The Shakespeare Conference: SHK 18.0279  Friday, 6 April 2007

From: 		David Bishop <This email address is being protected from spambots. You need JavaScript enabled to view it.>
Date: 		Friday, 6 Apr 2007 01:10:03 -0400
Subject: 18.0267 "Shakespeare and the Uses of Power"
Comment: 	Re: SHK 18.0267 "Shakespeare and the Uses of Power"

The following was sent to the New York Review in response to Stephen 
Greenblatt's "Shakespeare and the Uses of Power" (4/12/07). Whether or 
not they print it, I am gratefully taking advantage of Hardy's good 
offices to put it on the record. I would note that David Basch has 
already touched on a couple of points made here.

Best wishes,
David Bishop

Stephen Greenblatt's way of making Shakespeare relevant to our times, 
though done with considerable art, leaves, I think, a partly misleading 
impression of Shakespeare-and of our times.

Bill Clinton's idea that Macbeth's ambition lacks "an ethically adequate 
object" apparently means that his ambition is wholly selfish, with no 
ethical component, no desire to use his power for a higher good. 
Greenblatt fails "to discover in Shakespeare an 'ethically adequate 
object' for human ambition." He sees Shakespeare as saying that all 
politicians are selfish, or corrupt: they serve only themselves and 
their favorite special interests. Greenblatt, with his rather extensive 
skepticism, finds it hard to conceive of an admirable form of political 
ambition.
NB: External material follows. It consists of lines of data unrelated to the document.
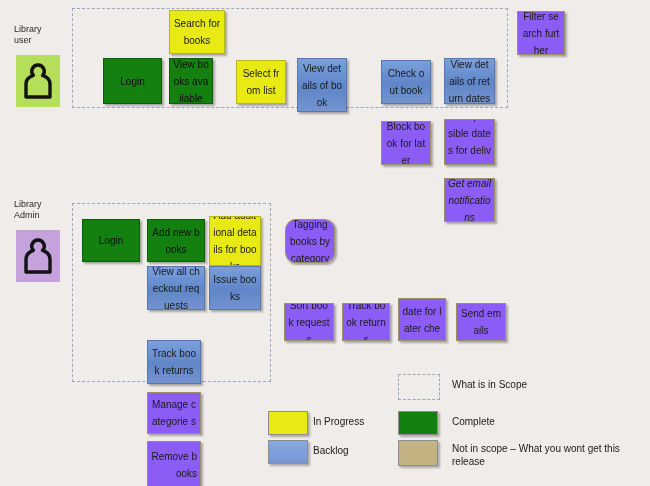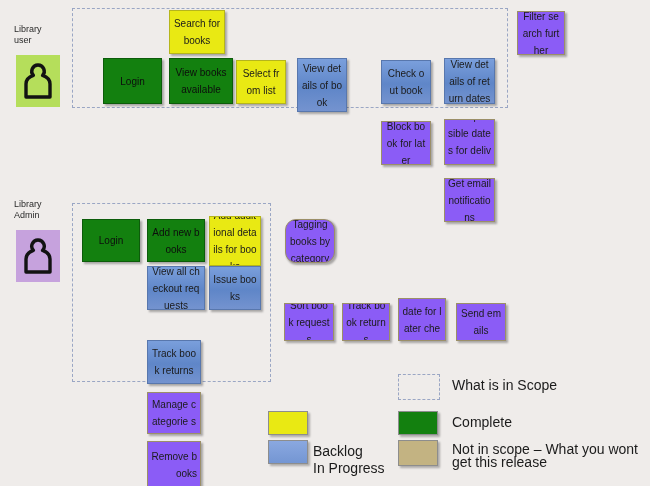"View books available" div.card { width: 64px -> 44px }
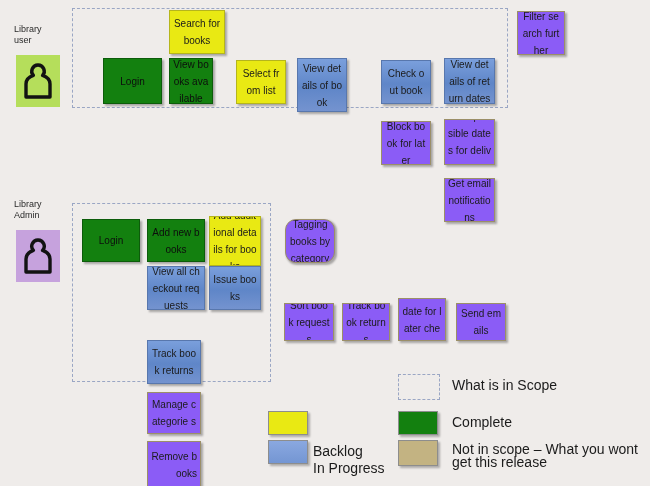"Get email notificatio ns" div.card { font-style: none -> italic }
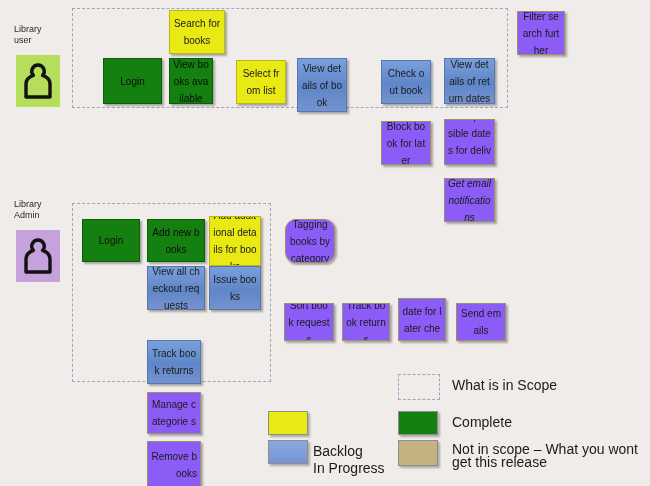"What is in Scope" .legend-text { font-size: 14px -> 10px }
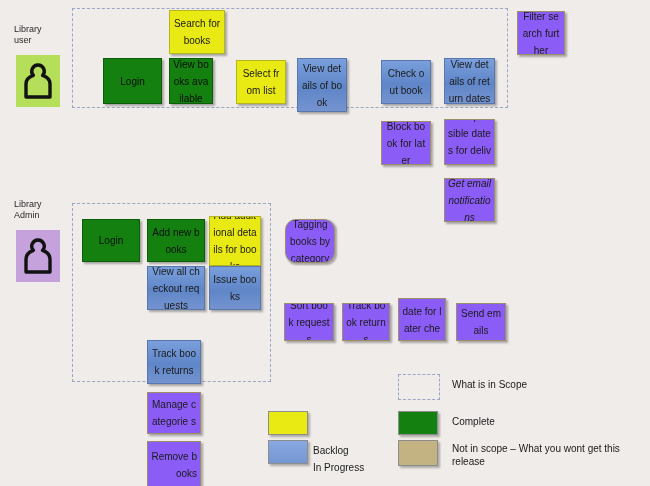"In Progress" div.legend-text { margin-top: 46px -> none }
For him, "ethically adequate" means "ethically pure," and 
since perfect purity does not exist, in the ambitious, "ambition" and 
"selfishness" are effectively synonymous.

But Greenblatt goes a step beyond this simple, absolute distinction. He 
claims there is no such thing as ethical purity. "A conception of the 
moral self as characterless," or responsible to a single, common moral 
truth, was for Shakespeare "an undoing or denial of his life's work." 
The moral life of Shakespeare's characters, as of human beings, is 
"intimately bound up with the particular and distinct community in which 
the character participates." Yet, it seems to me, we continue to 
struggle, like many of Shakespeare's characters, toward what is "nobler 
in the mind." Greenblatt's absolutism denies the tension between 
"character" and "characterlessness" which we cannot avoid. And because 
we can't avoid it, he contradicts himself.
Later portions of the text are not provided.